Она помолчала и добавила с нежностью:
— Моя мама — простая добрая женщина. Для нее главное, чтобы мне было хорошо. С кем, когда, почему — какая разница.
— Татка, — сказал он, отвернувшись к окну. — Я тебя люблю.
Она не слышала, но это и не предназначалось для ее ушей.
Самое удивительное в их жизни была сама жизнь, ежедневная, ежеминутная, совершенно не такая, к какой он привык.
Они говорили часами и обо всем, а если молчали, то диалог продолжался в тишине. Он нашел в ней такого отзывчивого собеседника, какого никогда не чаял встретить. Каждая его мысль, каждое слово находило отклик, и ответный пас был точен, силен и направлен прямо к партнеру, как бывает в дружеской, а не соревновательной игре.
Таня считала, что он должен написать новую книгу, возможно художественную, и она поможет ему опубликоваться, попробовав себя в новой роли литературного агента. Он объяснял, снисходительно посмеиваясь над собой, что слишком обленился, а книга требует серьезной работы, полного поглощения, на книге надо жениться, пока ее пишешь, вот так.

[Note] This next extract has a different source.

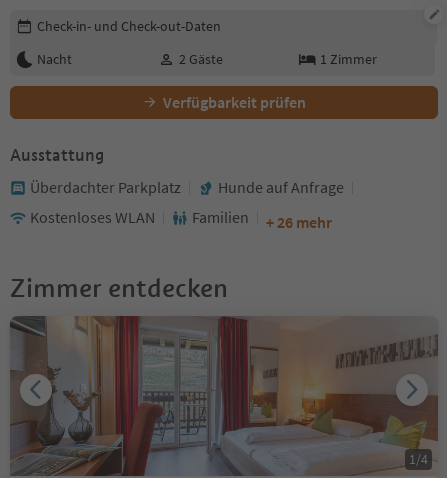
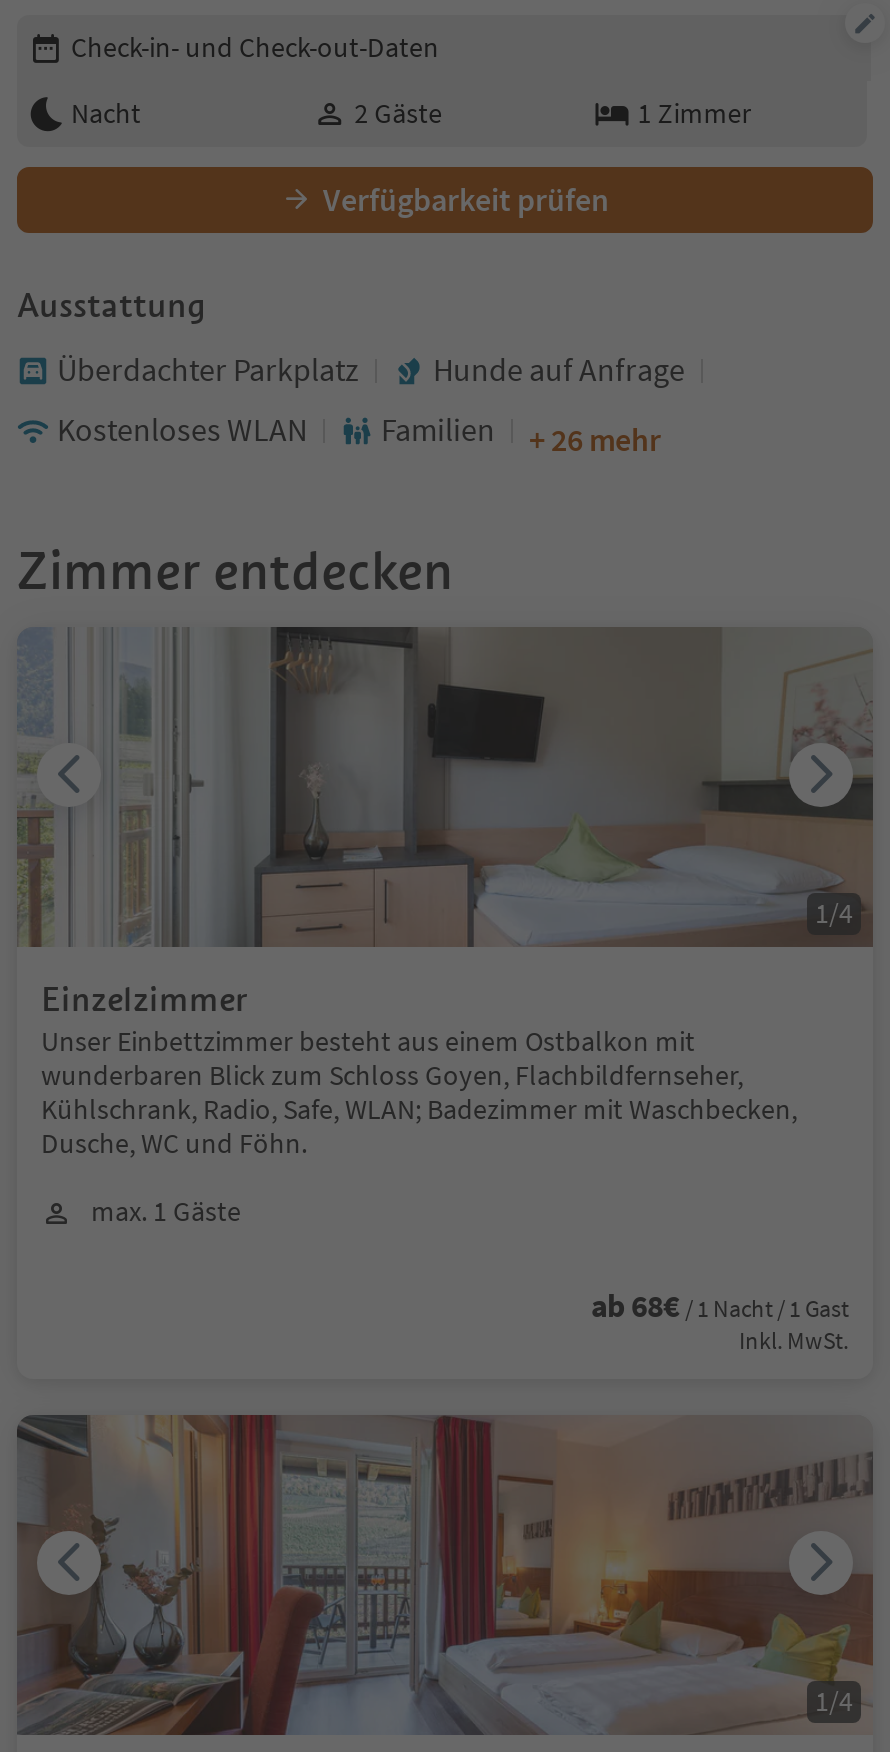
none -> [17,627,873,949] [image] | 1/4
none -> [41,979,849,1355] Einzelzimmer | Unser Einbettzimmer besteht aus einem Ostbalkon mit | wunderbaren Blick zum Schloss Goyen, Flachbildfernseher, | Kühlschrank, Radio, Safe, WLAN; Badezimmer mit Waschbecken, | Dusche, WC und Föhn. | max. 1 Gäste | ab 68€ / 1 Nacht / 1 Gast | Inkl. MwSt.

Они смеялись, и Таня спрашивала: неужели только жениться и никак иначе? А если все-таки гражданским браком? А романтическая связь, недолговечная, но бурная — не спасет? Тогда у него выйдет не одна, а не меньше сотни книжек, и каких! И кстати — она становилась серьезнее, — это дало бы ему некоторую финансовую независимость. Вот тут уж он начинал громко хохотать, про себя сравнивая активы тестя с доходами даже преуспевающего писателя. Таня пожимала плечами и в конце концов тоже смеялась.